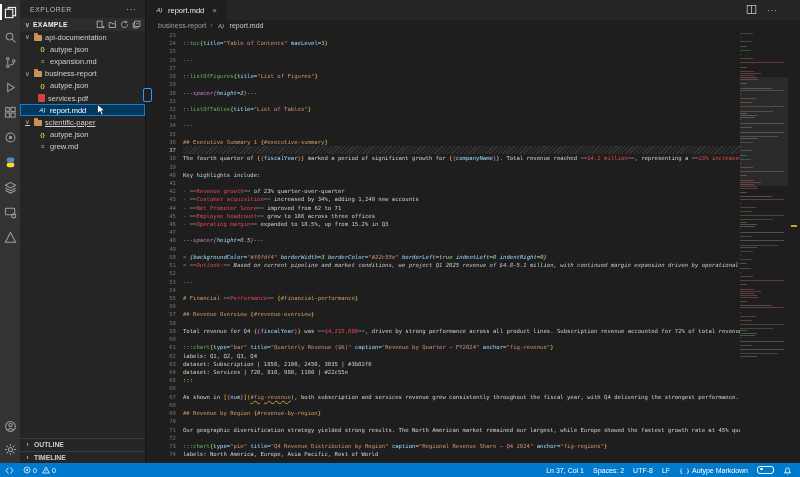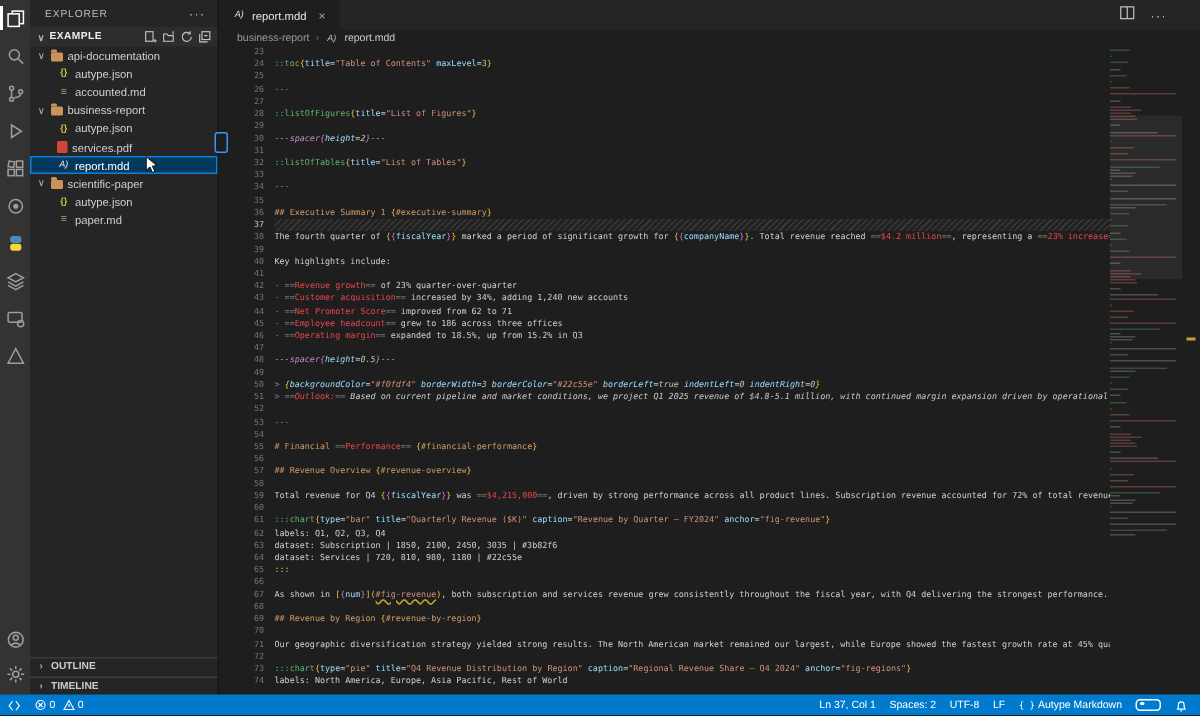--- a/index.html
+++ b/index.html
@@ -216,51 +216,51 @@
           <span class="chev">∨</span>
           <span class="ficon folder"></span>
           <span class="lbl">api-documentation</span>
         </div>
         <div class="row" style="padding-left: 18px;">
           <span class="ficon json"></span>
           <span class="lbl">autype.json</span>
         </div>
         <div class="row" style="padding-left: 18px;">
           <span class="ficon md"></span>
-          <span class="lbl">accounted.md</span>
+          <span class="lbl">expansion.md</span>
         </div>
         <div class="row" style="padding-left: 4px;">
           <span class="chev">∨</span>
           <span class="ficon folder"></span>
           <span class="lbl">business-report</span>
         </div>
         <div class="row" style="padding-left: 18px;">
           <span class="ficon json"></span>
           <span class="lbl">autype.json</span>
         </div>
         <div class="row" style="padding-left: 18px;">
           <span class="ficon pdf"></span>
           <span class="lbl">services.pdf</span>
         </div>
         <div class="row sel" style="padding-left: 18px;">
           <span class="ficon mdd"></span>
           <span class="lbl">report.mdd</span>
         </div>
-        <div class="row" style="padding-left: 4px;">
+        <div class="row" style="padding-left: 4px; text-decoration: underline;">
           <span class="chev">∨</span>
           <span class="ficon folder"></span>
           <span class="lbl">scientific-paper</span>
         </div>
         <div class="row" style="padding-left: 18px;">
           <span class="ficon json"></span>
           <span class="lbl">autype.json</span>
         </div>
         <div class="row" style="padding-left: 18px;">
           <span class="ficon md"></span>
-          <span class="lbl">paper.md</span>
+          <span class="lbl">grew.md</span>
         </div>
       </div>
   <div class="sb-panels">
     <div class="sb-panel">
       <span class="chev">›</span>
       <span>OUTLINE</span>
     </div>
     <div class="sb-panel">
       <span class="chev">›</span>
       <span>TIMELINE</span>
==========
Where does the word "report" appear in the listing above? Copy every line that holds it.

           <span class="lbl">business-report</span>
           <span class="lbl">report.mdd</span>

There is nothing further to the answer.